What I happened upon today is the HESA “provider changes and mergers” tables, available as of 16 September as a download. As HESA itself says:
Provider metadata is published as html tables displayed directly on the web pages and in machine readable files published as part of HESA’s commitment HESA to providing ‘open data’. This is intended to aid analysis of HESA’s Official Statistics published data.
How could I resist! The story of higher education is littered with former providers, mergers, and name changes – decisions that symbolise everything from policy changes to strategic planning to marketing whims. At various points most of these have submitted data to HESA – and England’s designated data body has kept a record over everything from the surprisingly common addition or removal of the word “The” up to when providers merge, demerge, or leave the sector.
So here is a summary of all that information in chart form:
Click on the year you are interested in, and scroll down the journal at the bottom for information on what happened.
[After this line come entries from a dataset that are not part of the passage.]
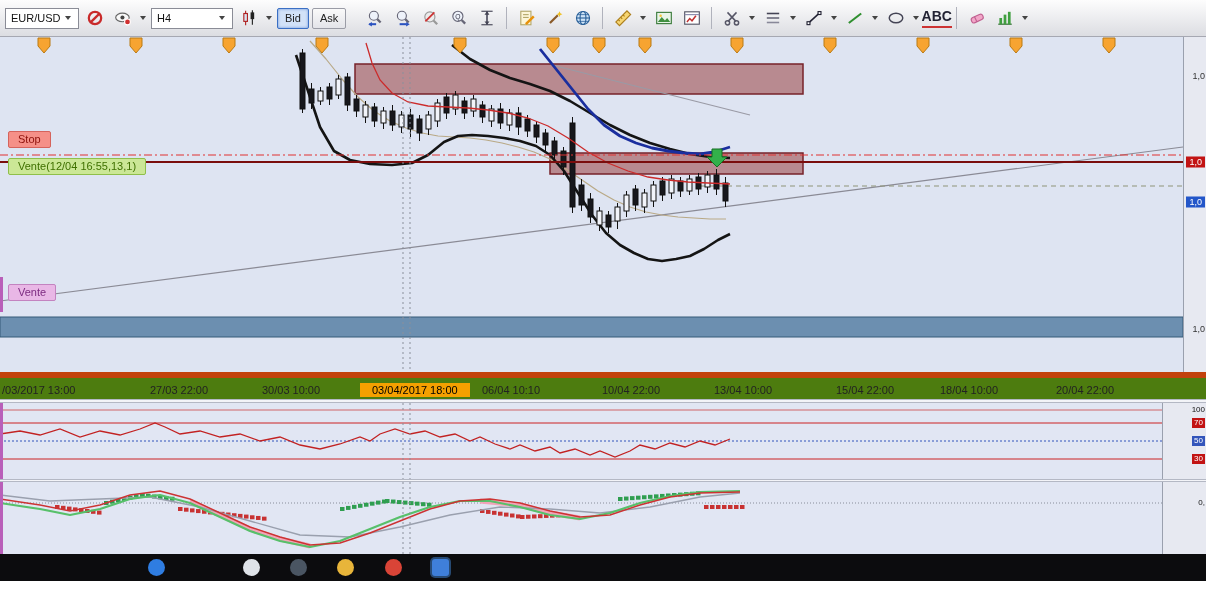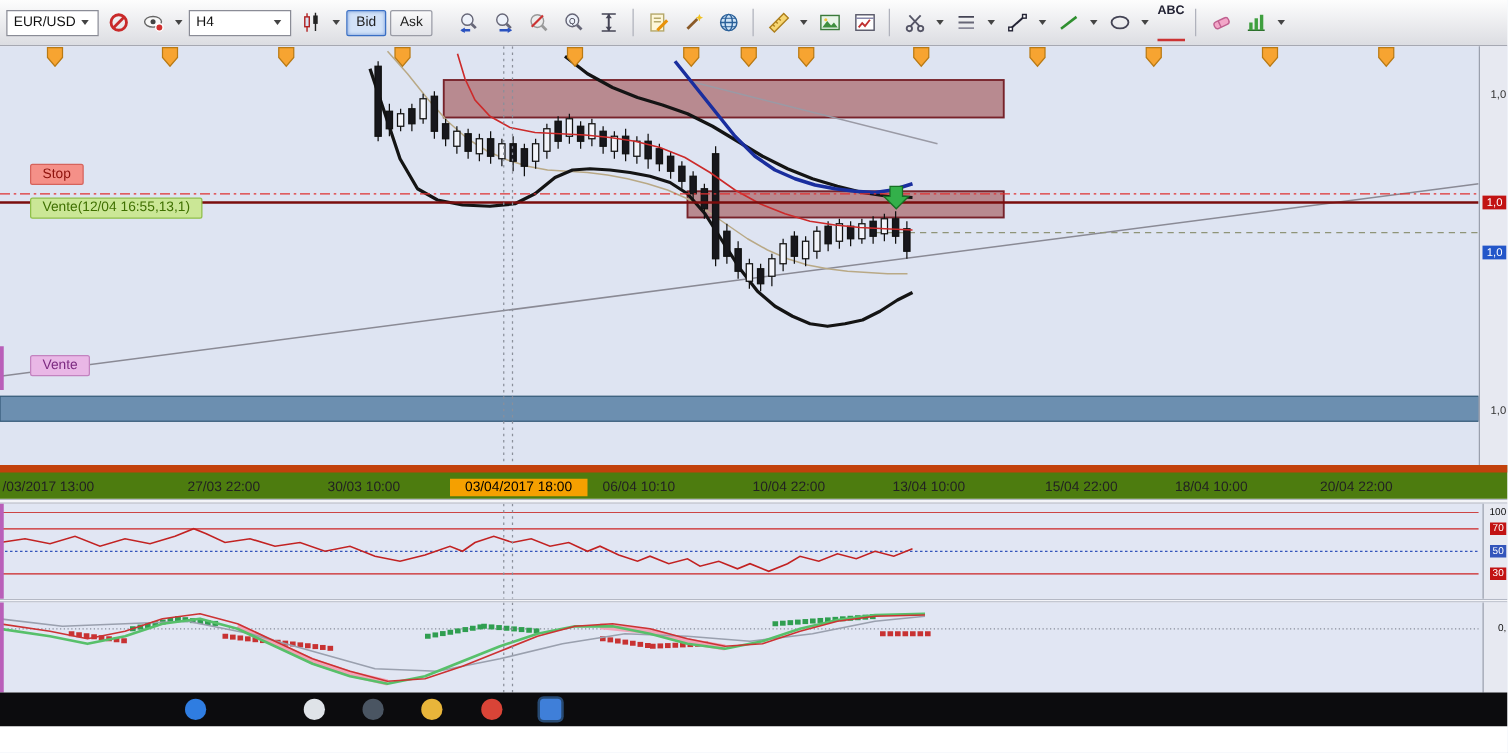--- a/index.html
+++ b/index.html
@@ -15,7 +15,7 @@
   .tb-sep{width:1px;height:22px;background:#b0b2bc;margin:0 4px}
   .tb-gap{width:10px}
   .tb-caret{width:0;height:0;border-left:3.5px solid transparent;border-right:3.5px solid transparent;border-top:4.5px solid #444;margin:0 2px}
-  .tb-abc{font-size:10px;font-weight:bold;color:#223;border-bottom:2px solid #c33;padding-bottom:17px}
+  .tb-abc{font-size:14px;font-weight:bold;color:#223;border-bottom:2px solid #c33;padding-bottom:2px}
 
   
   #dateRuler{position:relative;height:22px;background:#eef0f6;border-bottom:1px solid #c2c6d2;font-size:11px;color:#222}

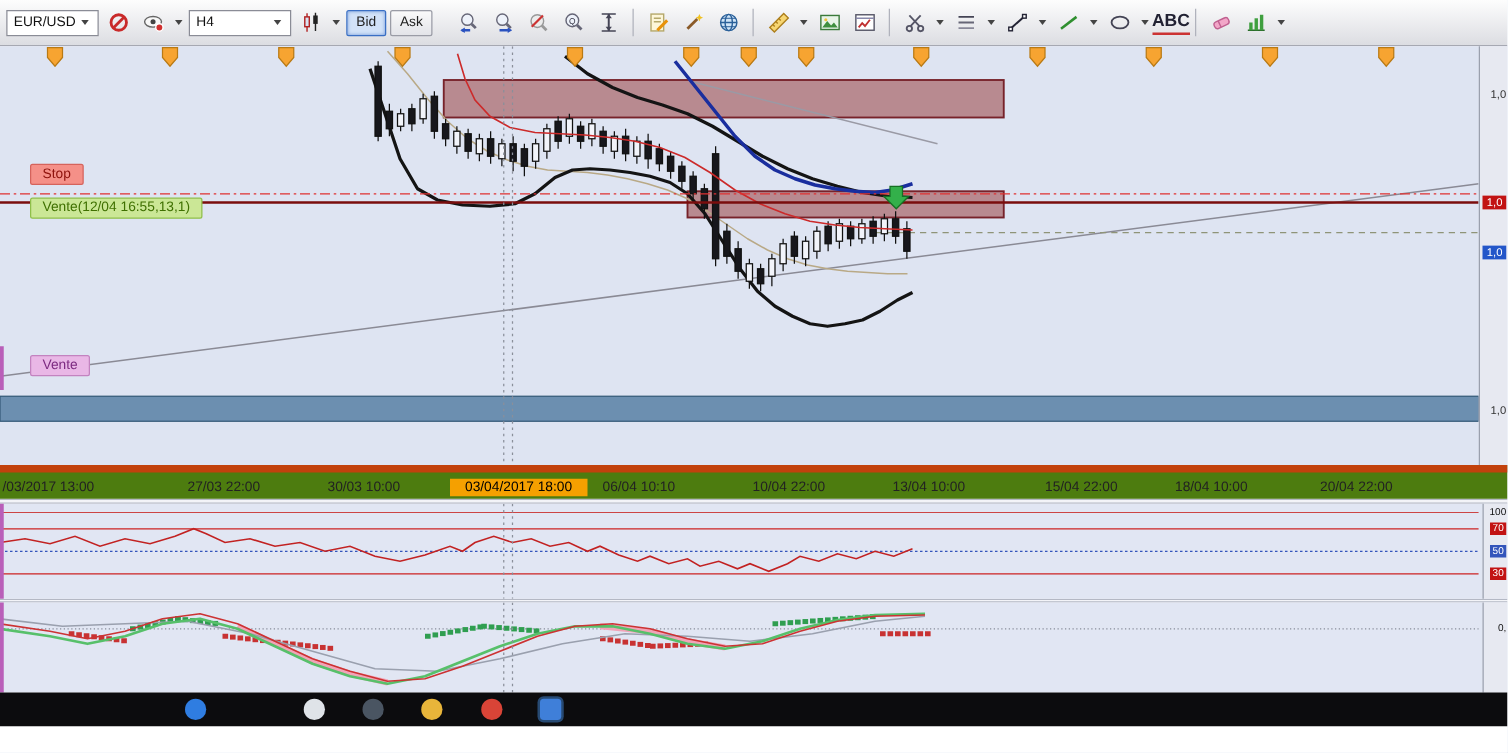--- a/index.html
+++ b/index.html
@@ -29,7 +29,7 @@
   .price-plain{color:#333}
   .price-red{background:#c21313;color:#fff;padding:0 3px}
   .price-blue{background:#2356c9;color:#fff;padding:0 3px}
-  .ord{position:absolute;left:24px;font-size:11px;padding:1px 9px 2px;border-radius:2px;cursor:move;white-space:nowrap}
+  .ord{position:absolute;left:8px;font-size:11px;padding:1px 9px 2px;border-radius:2px;cursor:move;white-space:nowrap}
   #stopLbl{top:94px;background:#f59088;border:1px solid #d5635c;color:#8e120c}
   #venteLbl{top:121px;background:#cbe796;border:1px solid #8fbf4a;color:#3f7000}
   #limiteLbl{top:247px;background:#e9b7e6;border:1px solid #c383c0;color:#7c2a80}

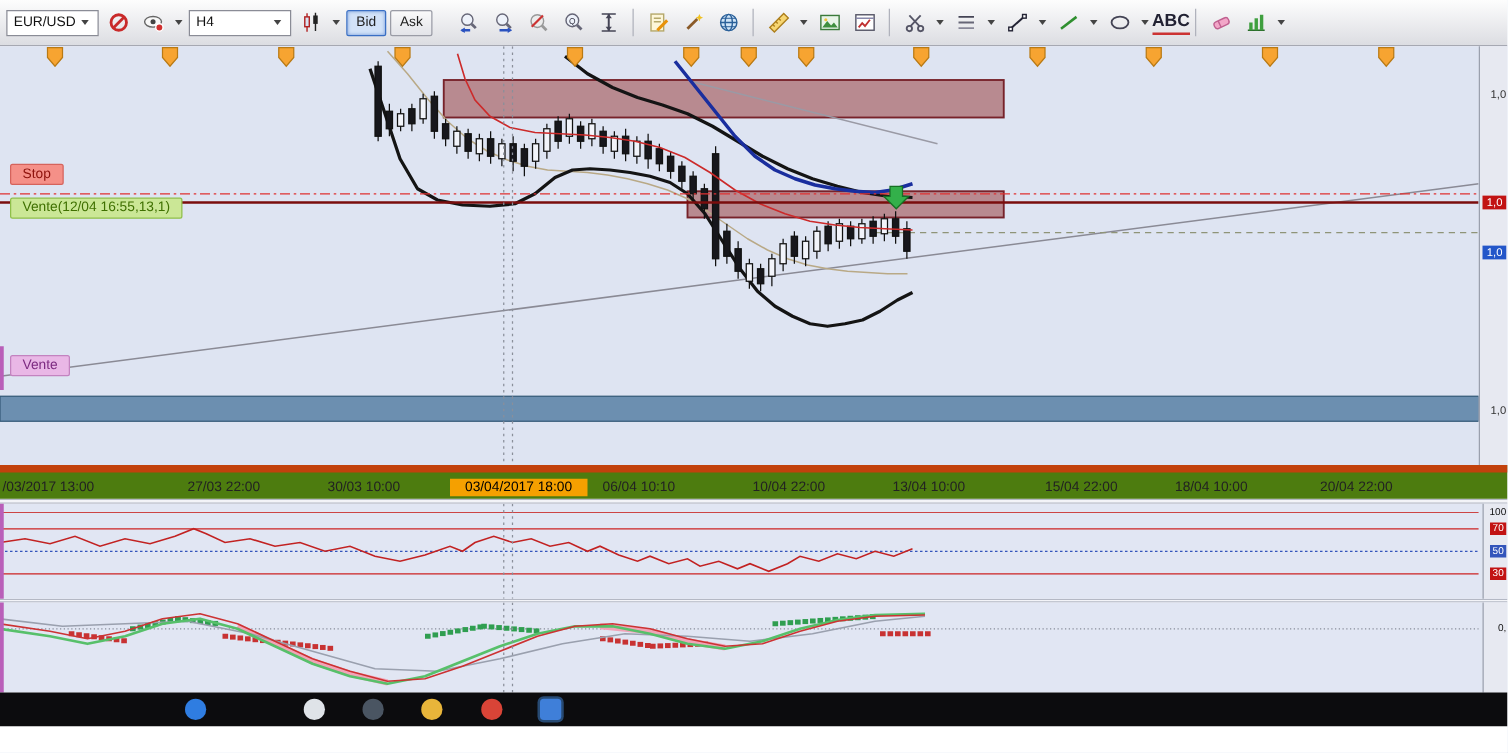--- a/index.html
+++ b/index.html
@@ -47,7 +47,7 @@
   .panel{position:relative;background:#e1e6f3}
   #panel1{height:76px}
   #panel2{height:72px}
-  .panel-pricecol{position:absolute;right:0;top:0;width:20px;height:100%;background:#e7e9f1;border-left:1px solid #9aa0ae;overflow:hidden}
+  .panel-pricecol{position:absolute;right:0;top:0;width:44px;height:100%;background:#e7e9f1;border-left:1px solid #9aa0ae;overflow:hidden}
   .lvl{position:absolute;right:1px;transform:translateY(-50%);font-size:8px;line-height:10px}
   .lvl-plain{color:#111}
   .lvl-red{background:#c21313;color:#fff;padding:0 2px}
You’ll note two peaks of new providers – in 1993-94 when HESA started, and in 2017-18 after the passage of the Higher Education and Research Act in 2017. The data isn’t fabulous quality, as you’d expect from administrative data, but it is a fascinating look into the way the sector has changed over time.
I’ve also built you a look-up for individual providers – note that this isn’t perfect as new provider names don’t always link cleanly back to old providers (though in most cases it works). But it’s enough to get you started.
Sector history does tend to end up preserved only in lists like this, so major kudos to HESA for sharing this with us all.